*** Opening of Data ***

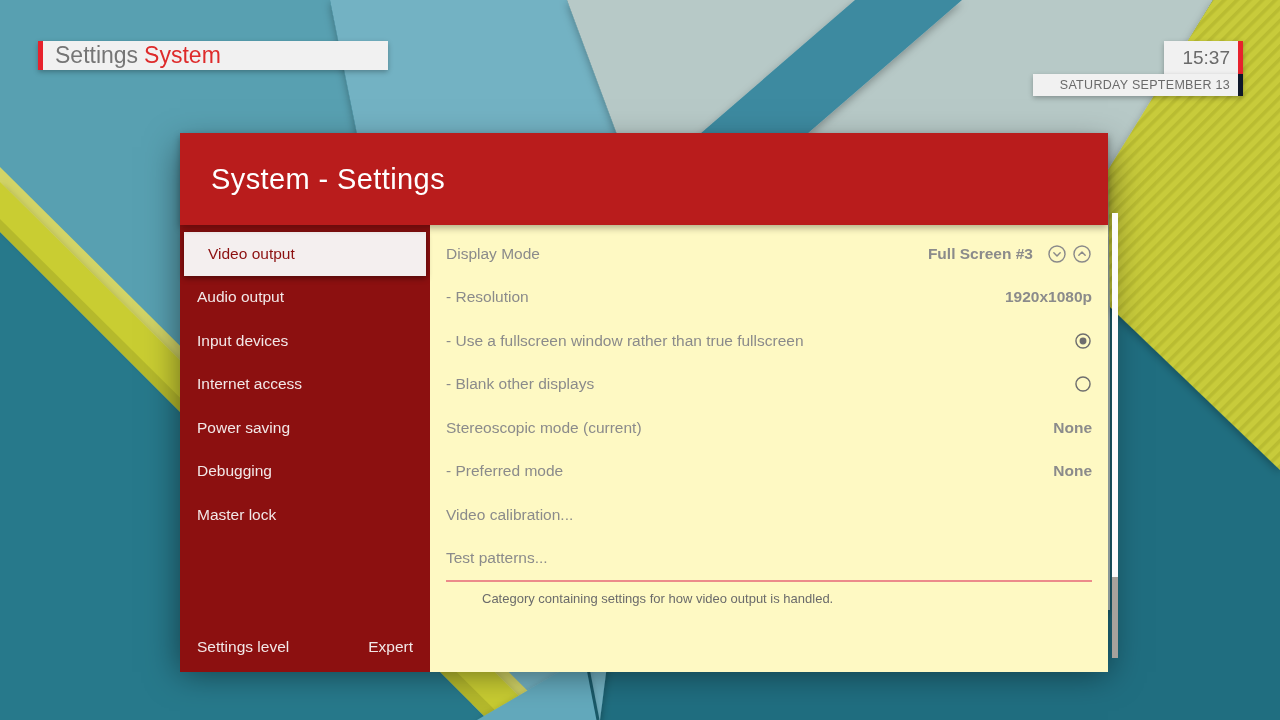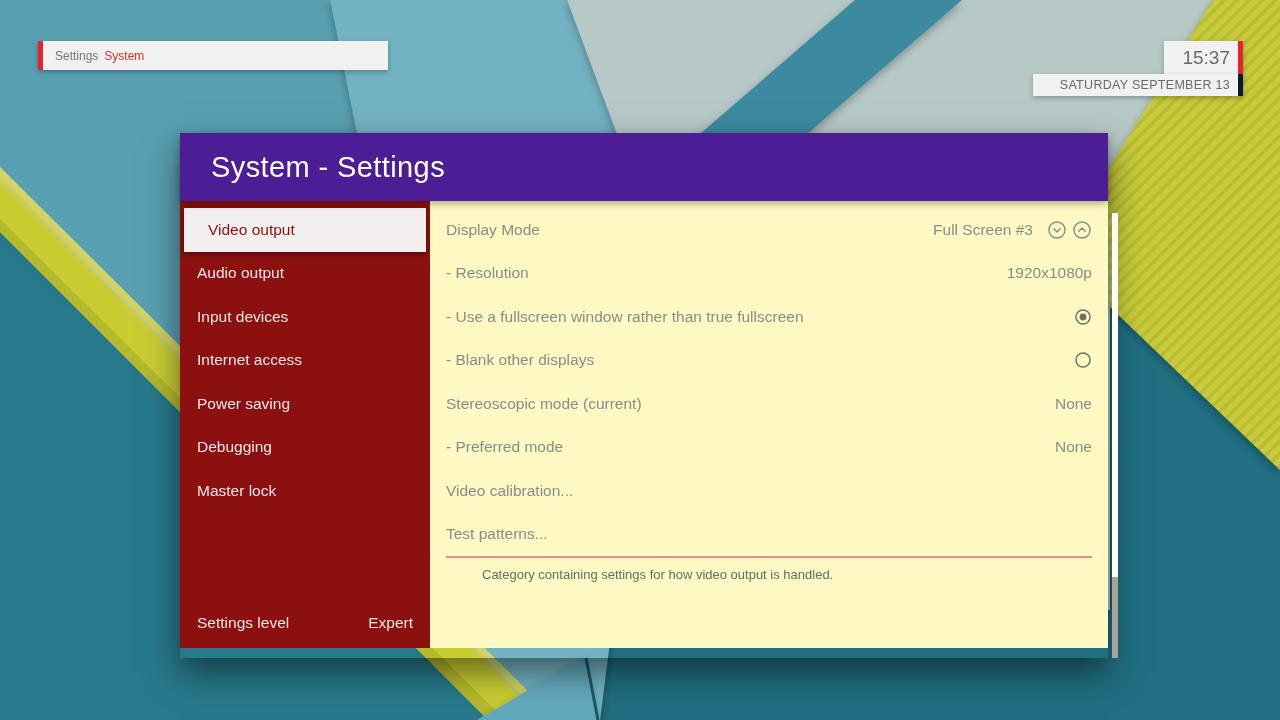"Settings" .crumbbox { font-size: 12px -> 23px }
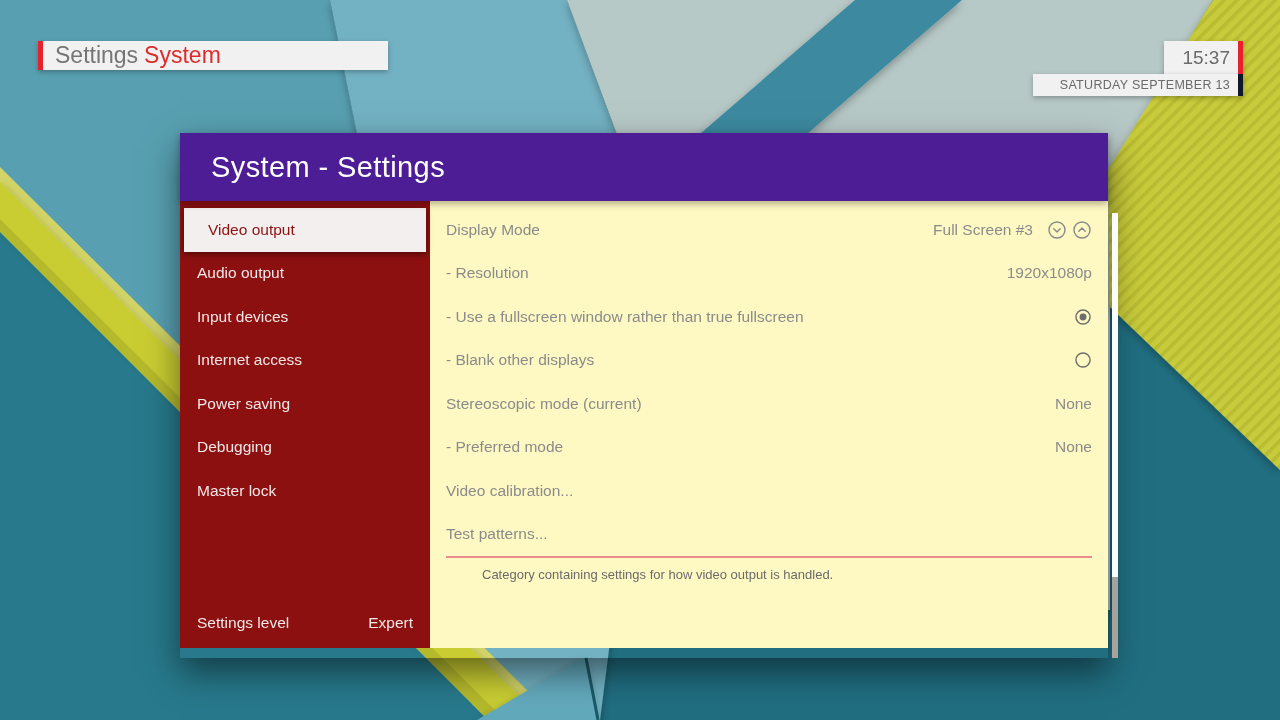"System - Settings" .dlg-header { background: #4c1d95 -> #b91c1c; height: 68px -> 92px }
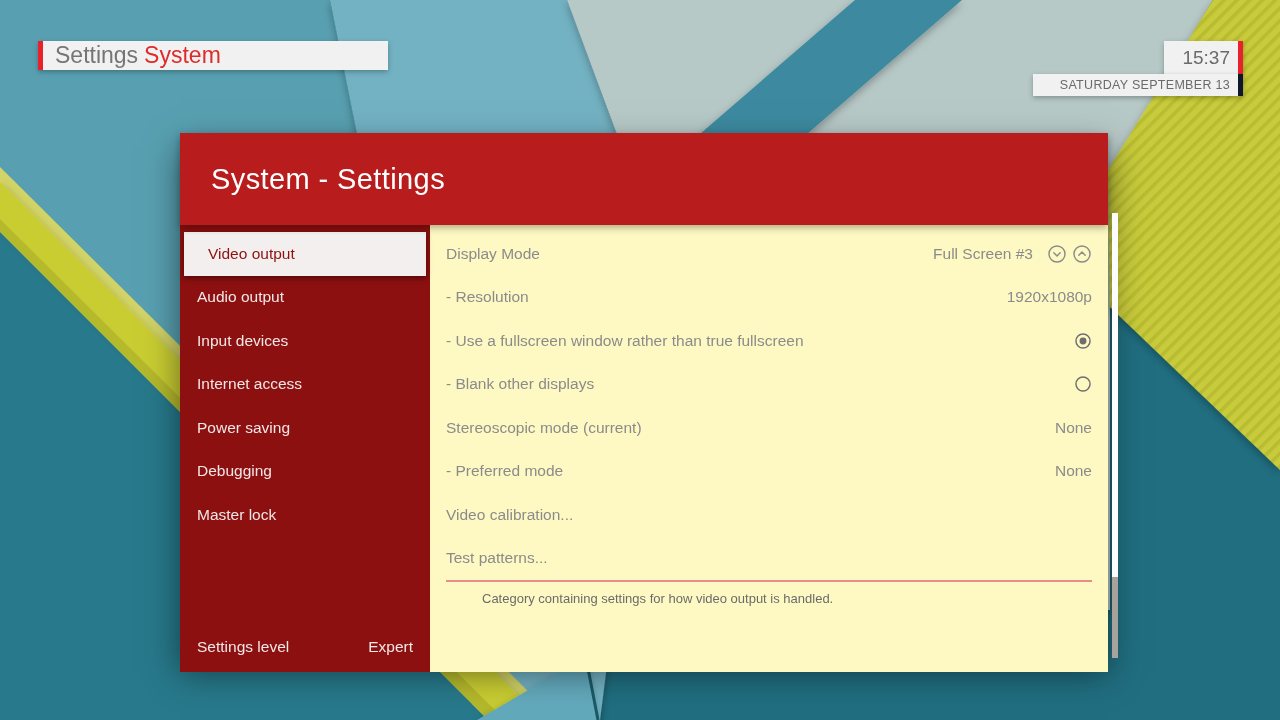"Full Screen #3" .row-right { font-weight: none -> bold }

*** Close of Data ***
*** Opening of Data ***

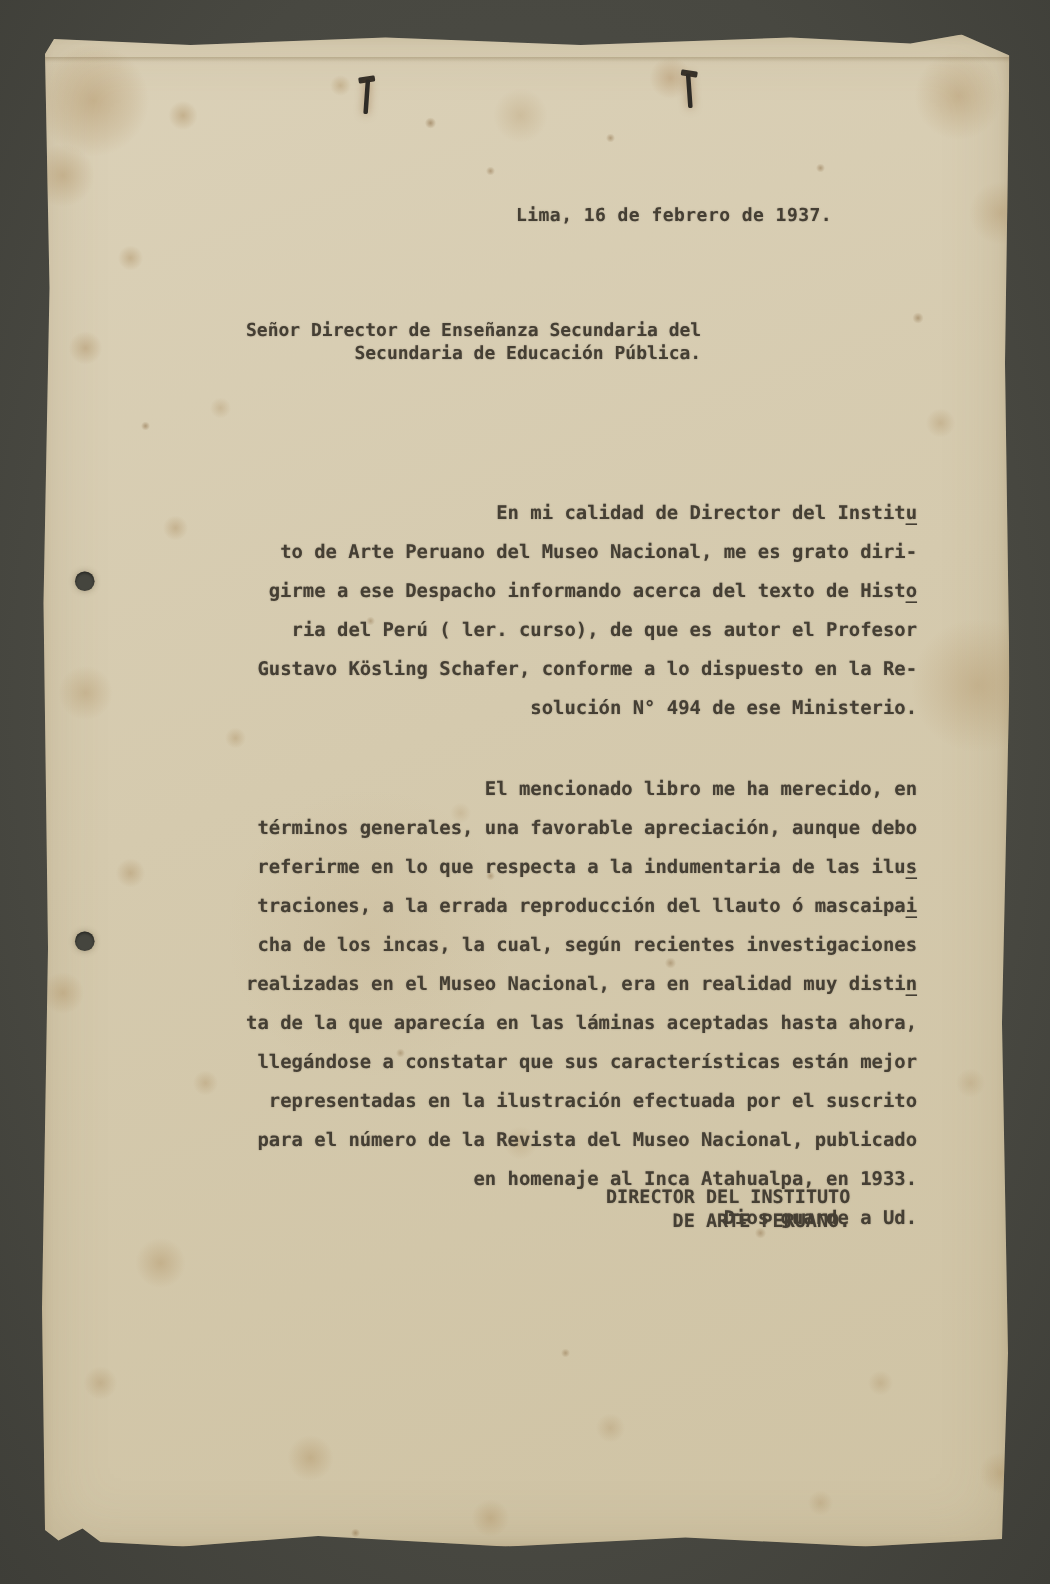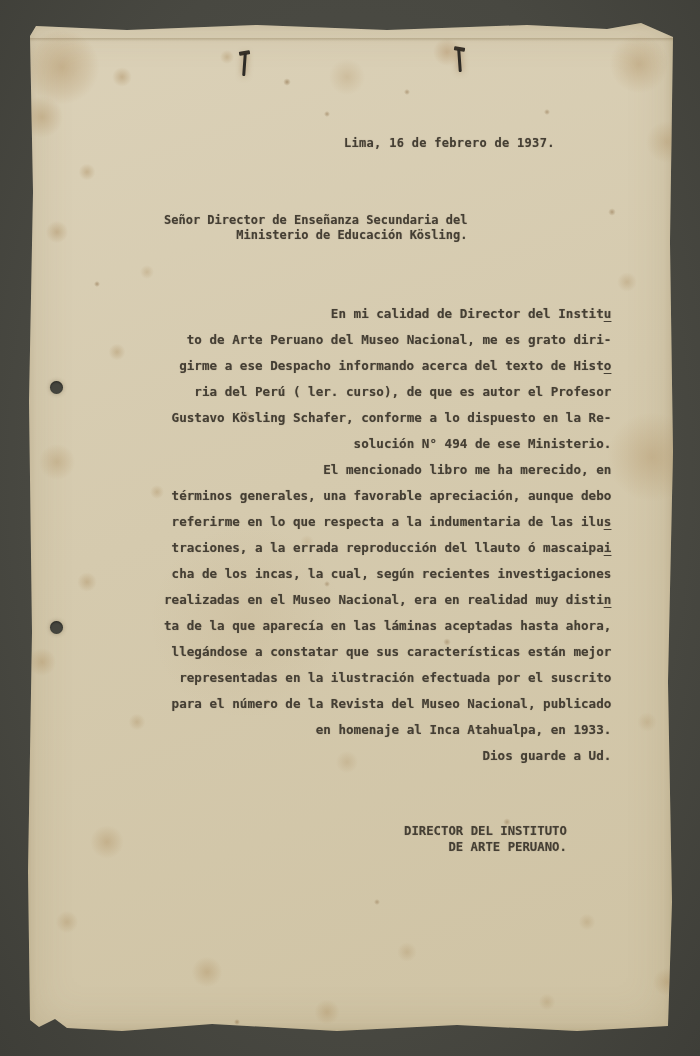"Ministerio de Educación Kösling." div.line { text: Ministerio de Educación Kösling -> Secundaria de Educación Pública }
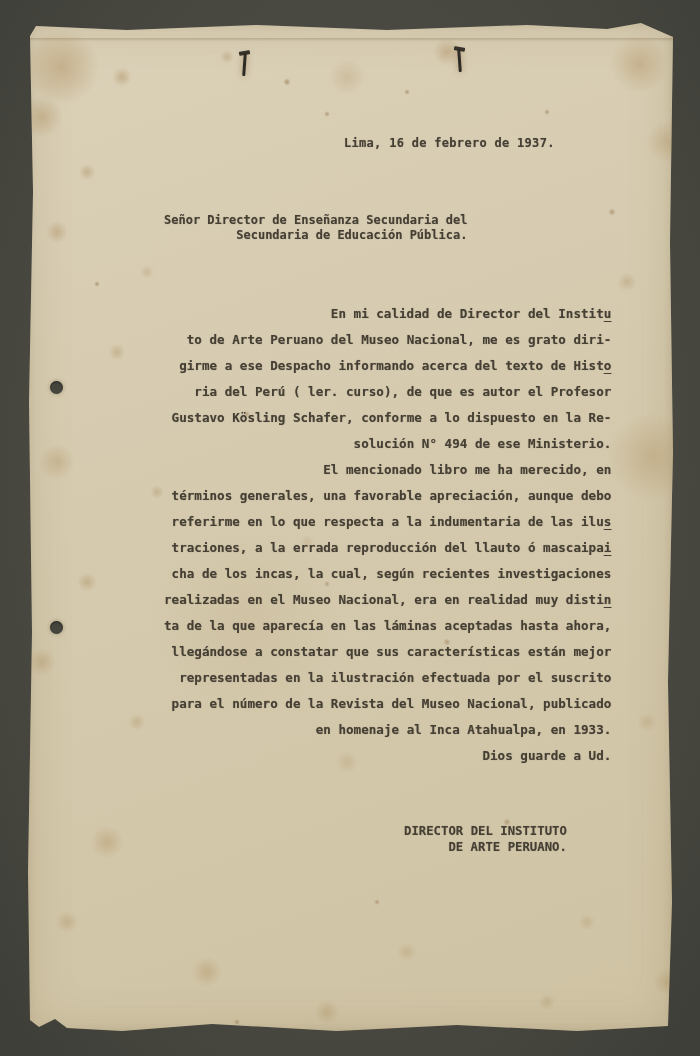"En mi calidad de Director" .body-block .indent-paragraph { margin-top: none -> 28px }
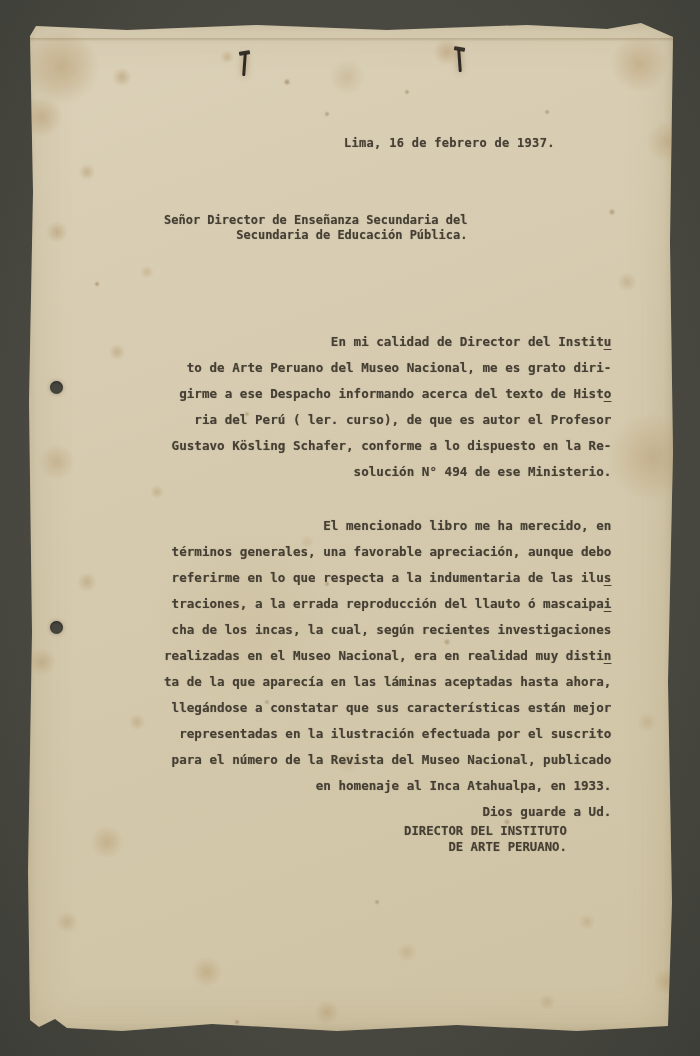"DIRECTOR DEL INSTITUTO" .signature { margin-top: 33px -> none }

*** Close of Data ***

• What to produce:
Leaving pictures out, output the lines of the data above from the one with "font-size: 12px ->" through the one with "font-weight: none ->", word for word.

• Task result:
"Settings" .crumbbox { font-size: 12px -> 23px }
"System - Settings" .dlg-header { background: #4c1d95 -> #b91c1c; height: 68px -> 92px }
"Full Screen #3" .row-right { font-weight: none -> bold }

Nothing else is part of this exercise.